_Task to carry out_.
Restate every line below word for word, but drop each picture.

_Supplied material_.
=== Begin Enclosure ===
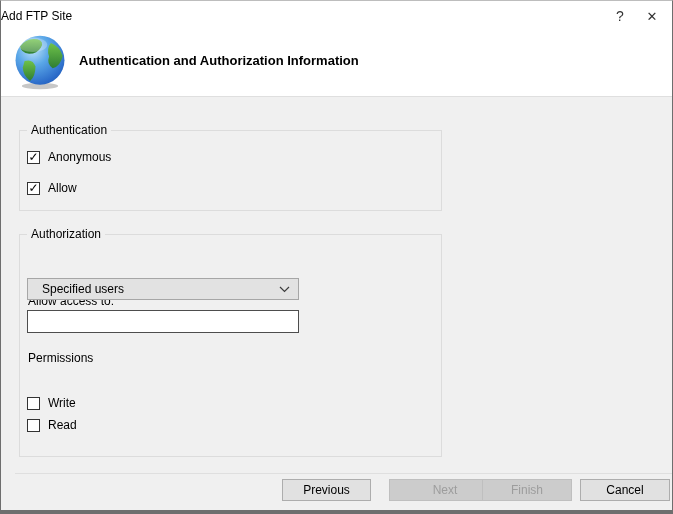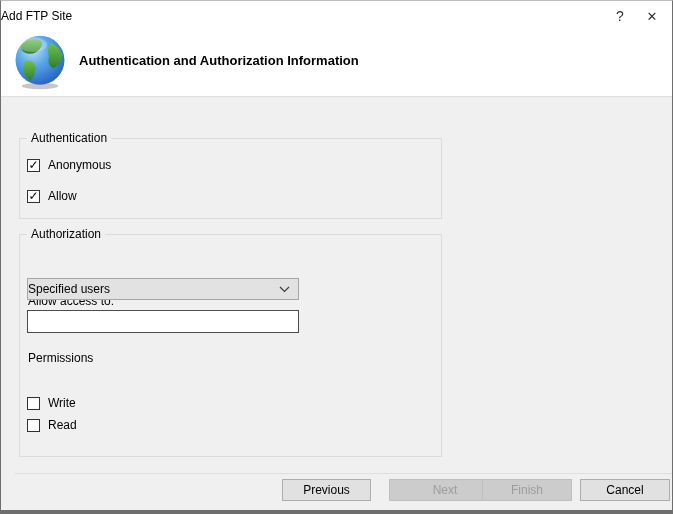"Authentication" .gb-auth { margin-top: 8px -> none }
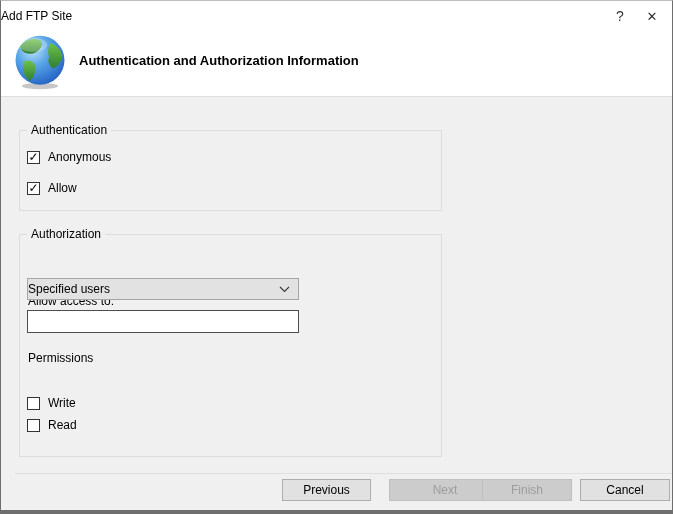"Specified users" .combo { padding: 0 8px 0 0 -> 0 8px 0 14px }
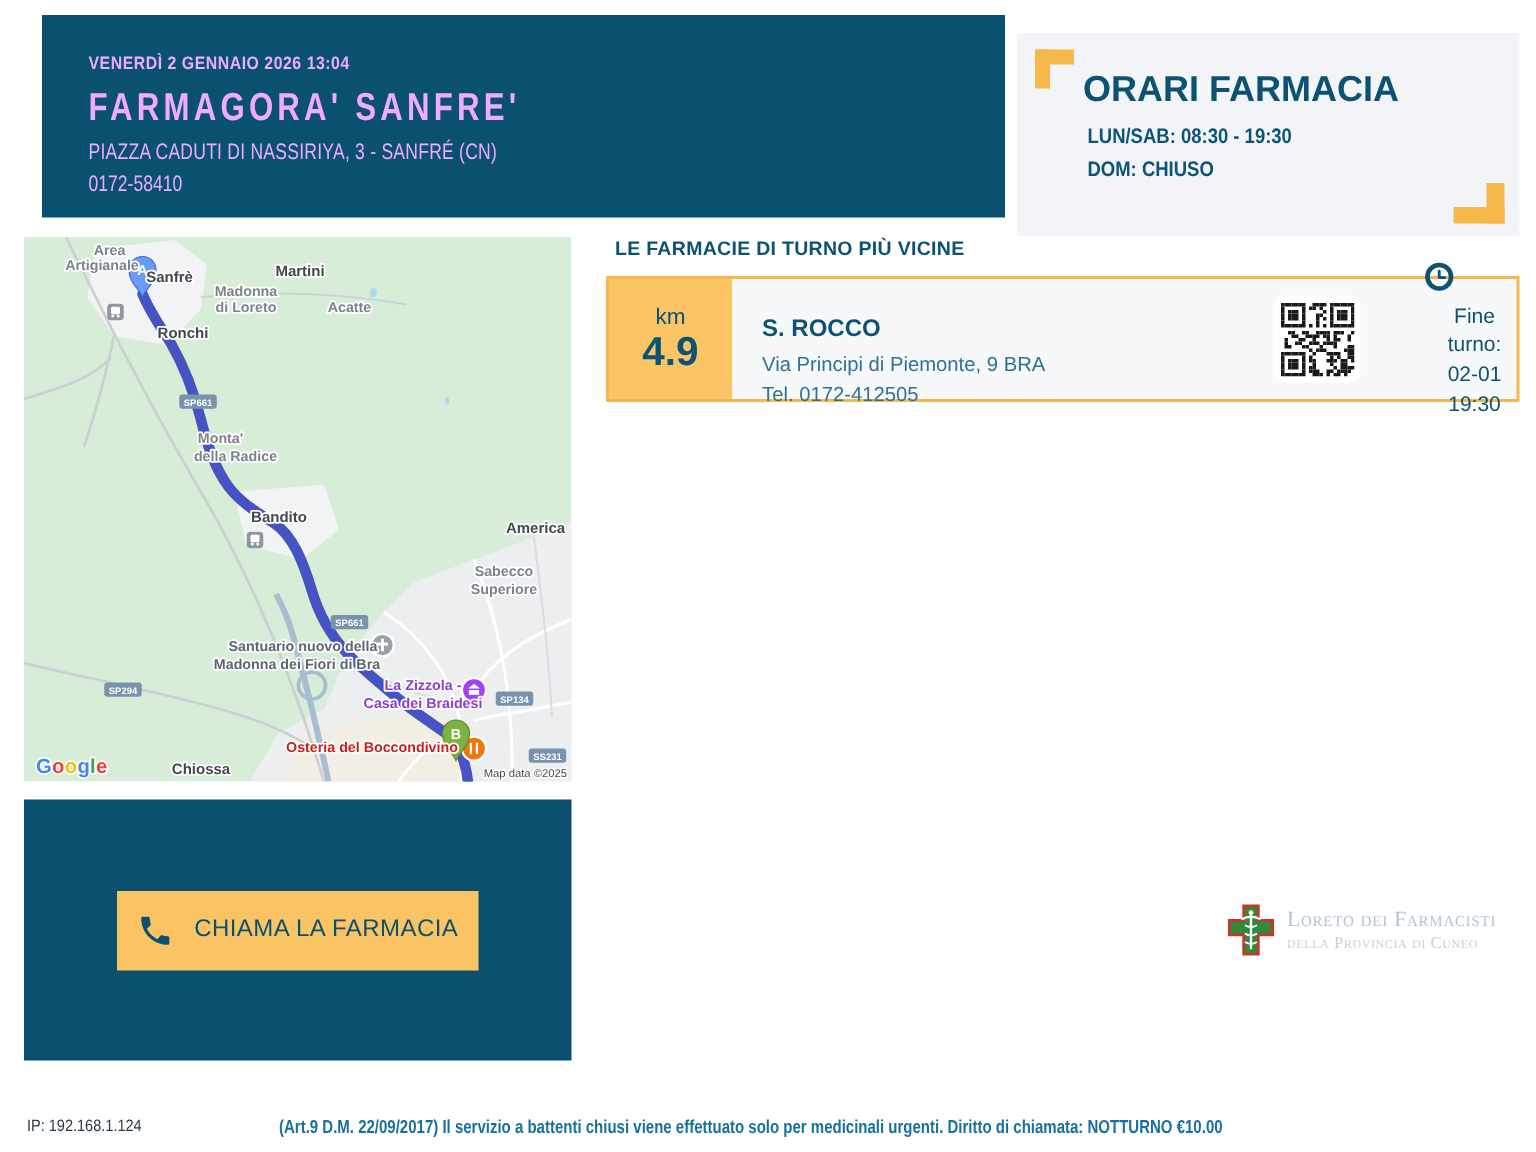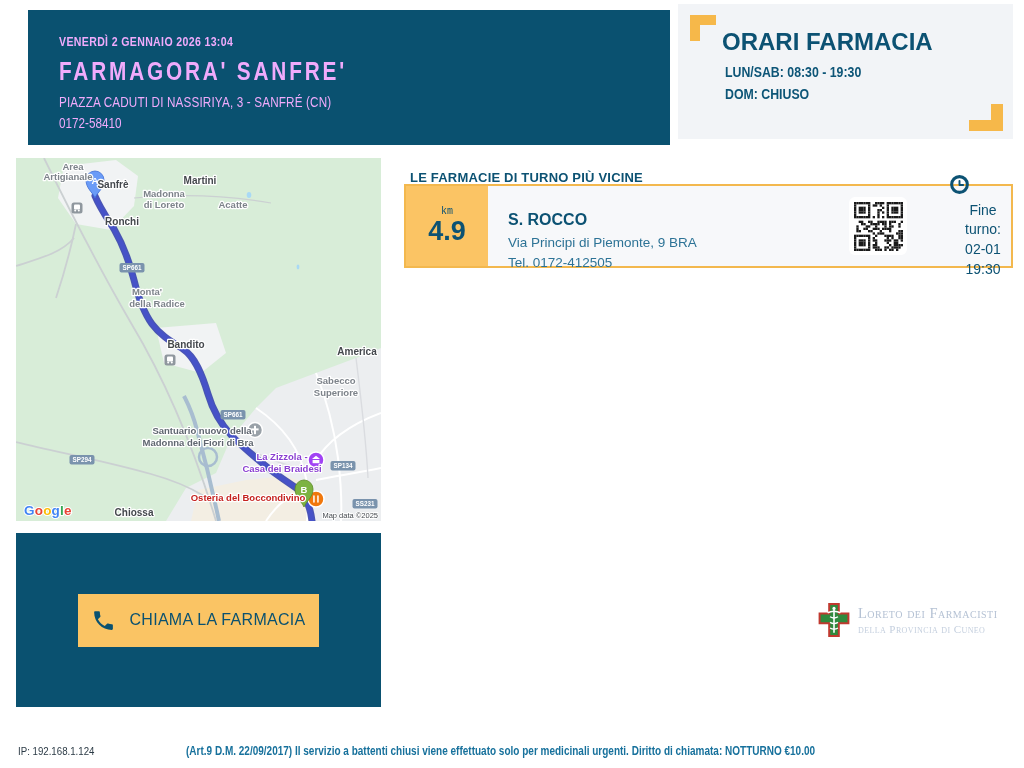"ORARI FARMACIA" .hours { top: 4px -> 22px }
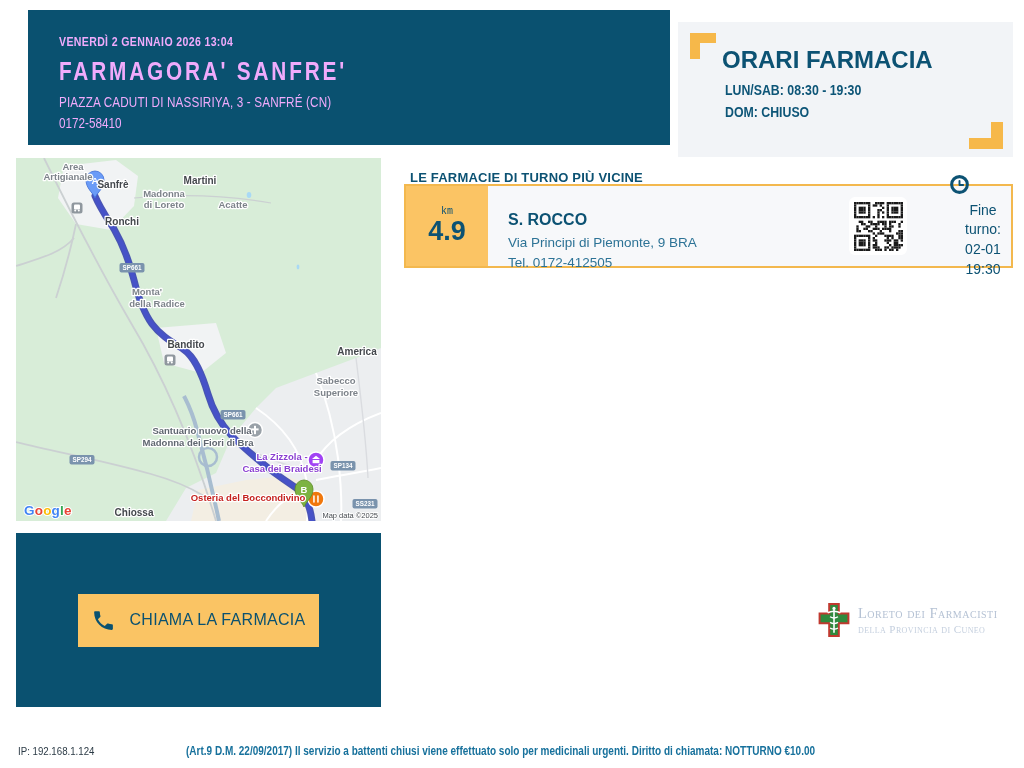"LE FARMACIE DI TURNO PIÙ" .duty-head { margin-top: 12px -> none }
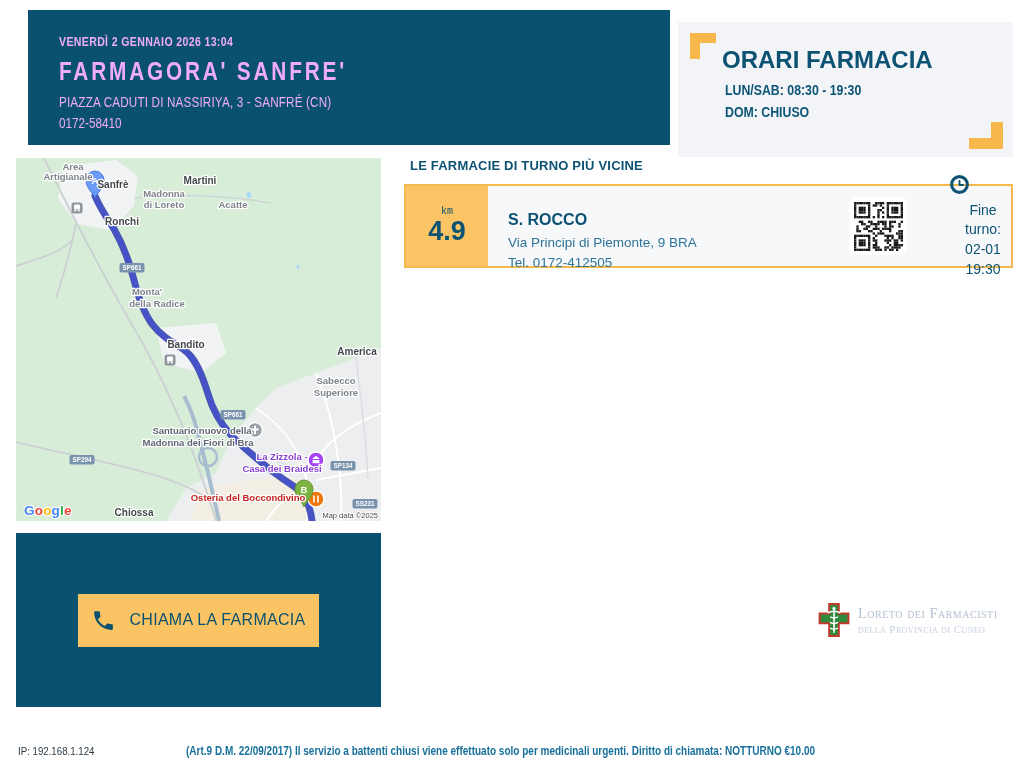"km" .km-label { font-family: Liberation Mono, monospace -> none; font-size: 10px -> 15px }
=== End Enclosure ===
_Solution for this problem_.
"Authentication" .gb-auth { margin-top: 8px -> none }
"Specified users" .combo { padding: 0 8px 0 0 -> 0 8px 0 14px }
"ORARI FARMACIA" .hours { top: 4px -> 22px }
"LE FARMACIE DI TURNO PIÙ" .duty-head { margin-top: 12px -> none }
"km" .km-label { font-family: Liberation Mono, monospace -> none; font-size: 10px -> 15px }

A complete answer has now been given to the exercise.